Long School Days Won’t Get Children up to Speed Post-Pandemic – Our Privately-Educated Overlords Should Know That

by James McAsh

18 February 2021

Boris Johnson holds up a painting of a ladybird
Andrew Parsons / No 10 Downing Street

For a few weeks now, the government has hinted at its plans to address children’s lost learning during the pandemic. A new “catch-up commissioner” has been appointed, and said he wants to look at the quantity of teaching time that children receive. While no firm decisions have been made, only two possibilities have been publicly mooted: extending the school day and cutting the summer holidays. Both are based on the seemingly intuitive drive to replace lost hours of teaching. The problem is, anyone who works with children knows it won’t work.

There’s no doubt that children’s education has suffered enormously during the pandemic. By next month, most will have spent little more than 15 of the past 52 weeks in school. The period between March and September 2020 was the longest without compulsory schooling since its introduction in 1870; schools were ostensibly open in the autumn but, in reality, were plagued by outbreaks and closures. Since the beginning of January, most children have been learning from home. The earliest they will be back in school is next month, but it could be much longer than that.

Despite teachers’ best efforts, online learning has proven no substitute for the classroom; a recent study claims the current year 2 cohort is two months behind previous years. As always, poorer children suffer most: they are now seven months behind their more affluent peers.
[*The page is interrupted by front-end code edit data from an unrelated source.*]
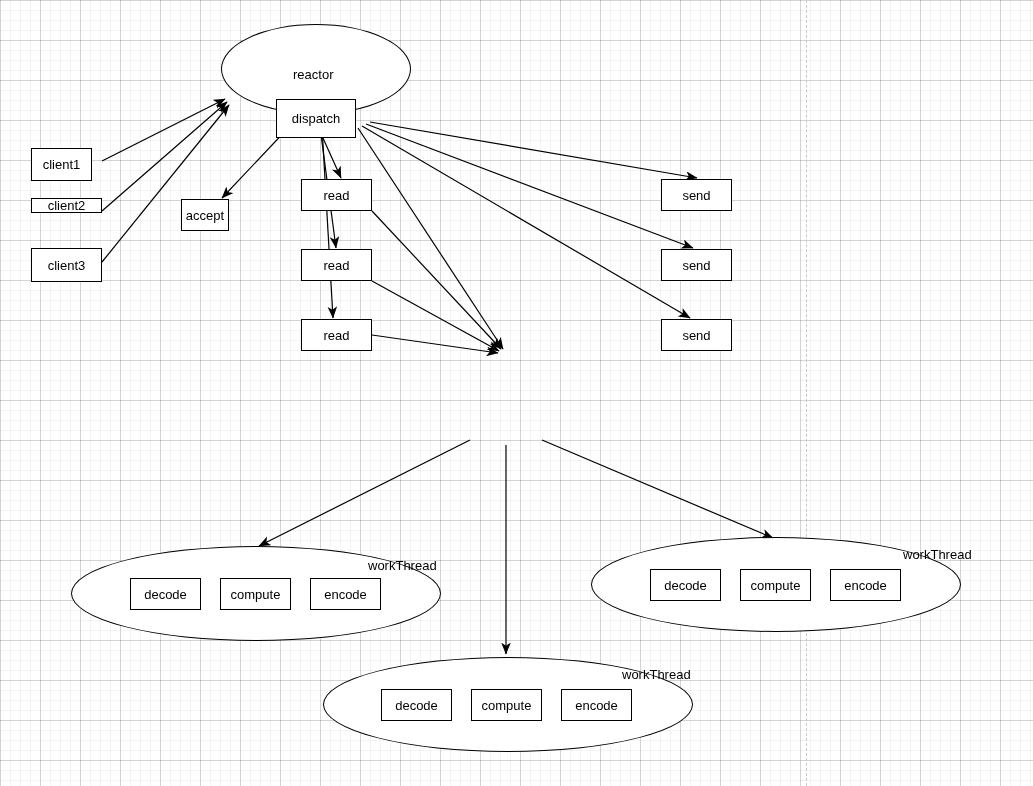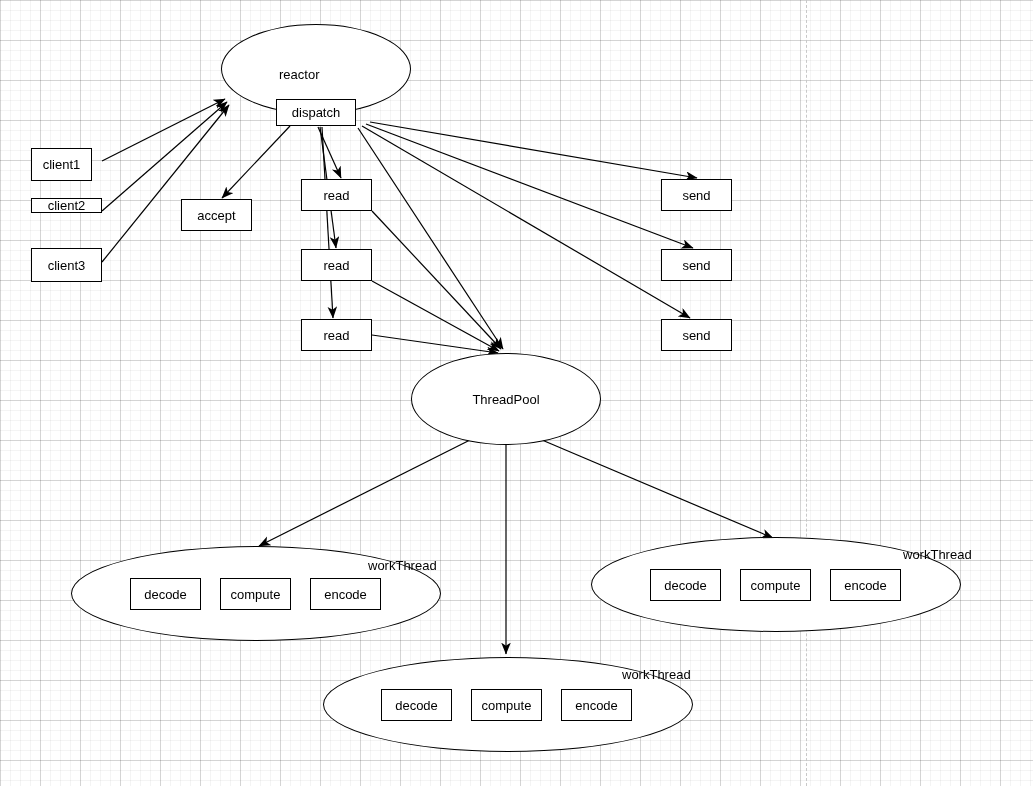"reactor" div.reactor-label { left: 279px -> 293px }
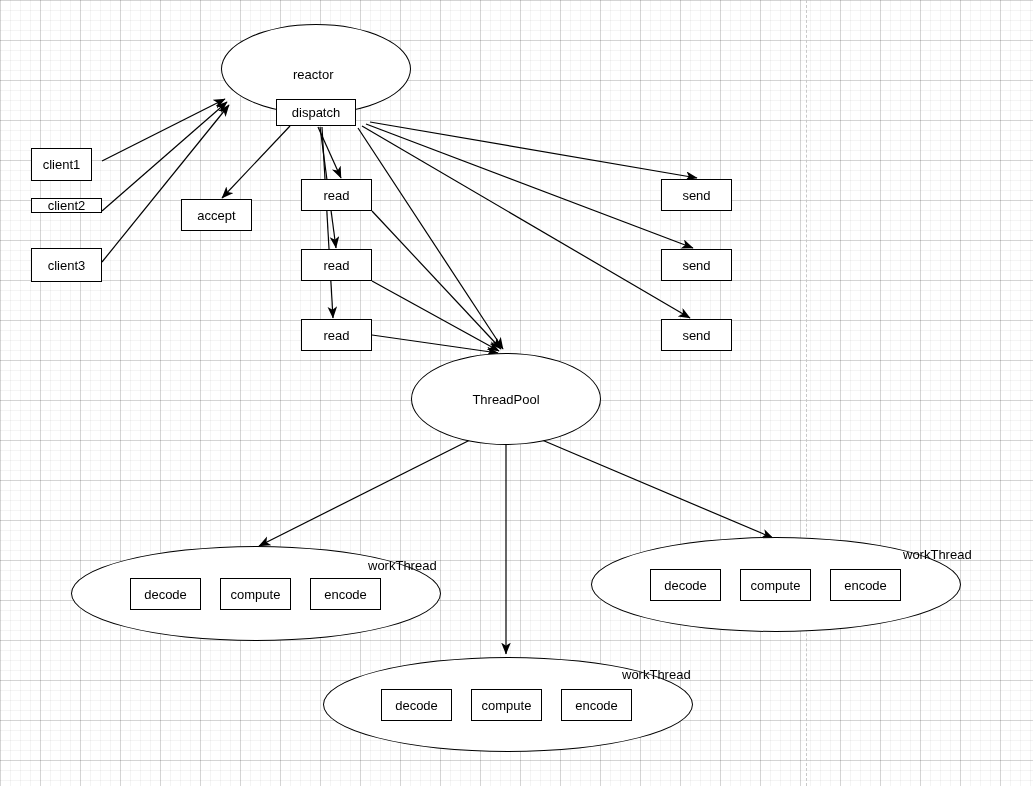"dispatch" div.node { height: 27px -> 39px }
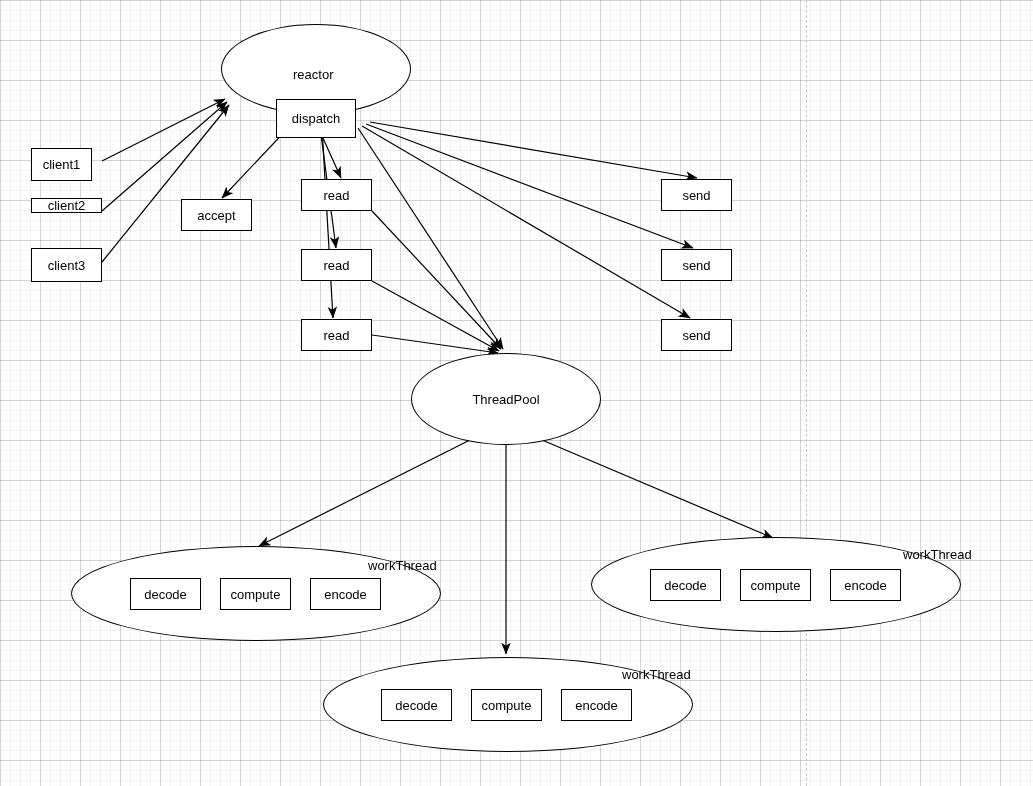"accept" div.node { width: 71px -> 48px }
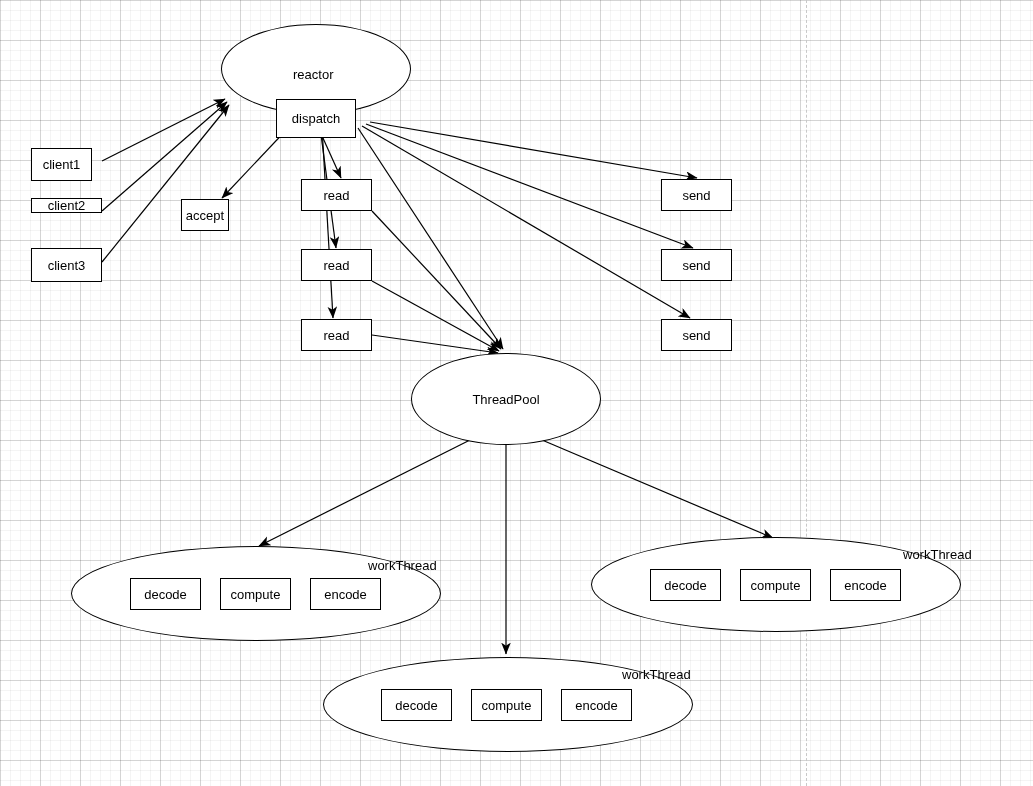"ThreadPool" div.node { html: <div> <span>ThreadPool</span> </div> -> none }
This is no surprise, given that approximately 1.5 million children lack appropriate electronic devices in their homes.

 

 

The government appears to think that if children make up the hours they’ve lost in the classroom, they will make up the learning, too. But it’s not that simple. Human beings are not robots: without regular breaks, we grind to a halt. This is even truer for children. Any teacher will tell you that the last period is the least productive of the day; ditto the last week of term. Children who are forced to stay in school for longer hours, or during their summer break, will not be effective learners.

Besides, more time in school means less time outside and children have already lost too much of that. 60% of children have spent less time outdoors since the start of the pandemic; for children in low-income households, the proportion rises to 73%. We know that outdoor play is central to human development and children’s mental health; the government’s own environment plan describes it as a “fundamental part of childhood”. It’s how we learn to collaborate, share, and form positive relationships. Following the first lockdown, teachers and psychologists reported an upsurge in fights and fallings-out in the playground. The solution to this is play, not times tables and fronted adverbials.

We cannot make up for lost time, but we can make the most of the time we have. Recruiting more teachers and teaching assistants could reduce class sizes and allocate more time to individual students and small groups. Children who have fallen behind their peers need targeted attention from their teachers. Research published last year suggests that lower-attaining pupils benefit most from smaller classes; individual and small-group tuition are widely recognised to be effective and cost-efficient.

Instead of taking it away, the government should invest in children’s time outside the classroom. This means providing a rich array of extracurricular activities after school and throughout the summer. With rising unemployment, there’s an army waiting to be trained up and deployed as youth workers, sports coaches, musical instructors and drama practitioners.

 

 

There’s no denying it: all of this will cost money. But if we take the government’s concerns about children’s education at face value, money should be no object. Earlier this month, the prime minister warned that the pandemic’s damage to children’s education is more serious than that to the economy. In fact in the long-term, the two problems are linked: a productive economy demands an educated workforce. If the prime minister’s worries are genuine, surely our post-pandemic education push merits significant spending?

Of course, Johnson should not need persuading. He graduated from the University of Oxford, which sells itself on its tutorial system. His secondary school, Eton College, boasts over 90 clubs and societies, an 8:1 pupil-teacher ratio, and its holidays are eight weeks longer than in the state sector. The private sector has always recognised the innumerable benefitrs of the informal curriculum and small-group tuition – it’s time our privately-educated ministers did, too.

The government is right to worry about children’s education; they have lost time in the classroom and time with their friends. But the solution is not to confine them in school for long hours, or to steal their summer holidays. We need a child-centred approach that balances formal and informal learning and prioritises children’s mental health. Children need time and space to recover from the pandemic, not pressure. They deserve lavish opportunities for play and rich learning experiences in the classroom – the same they have always deserved, and been denied for so long.

James McAsh is a primary school teacher, a Labour councillor and an activist in the National Education Union.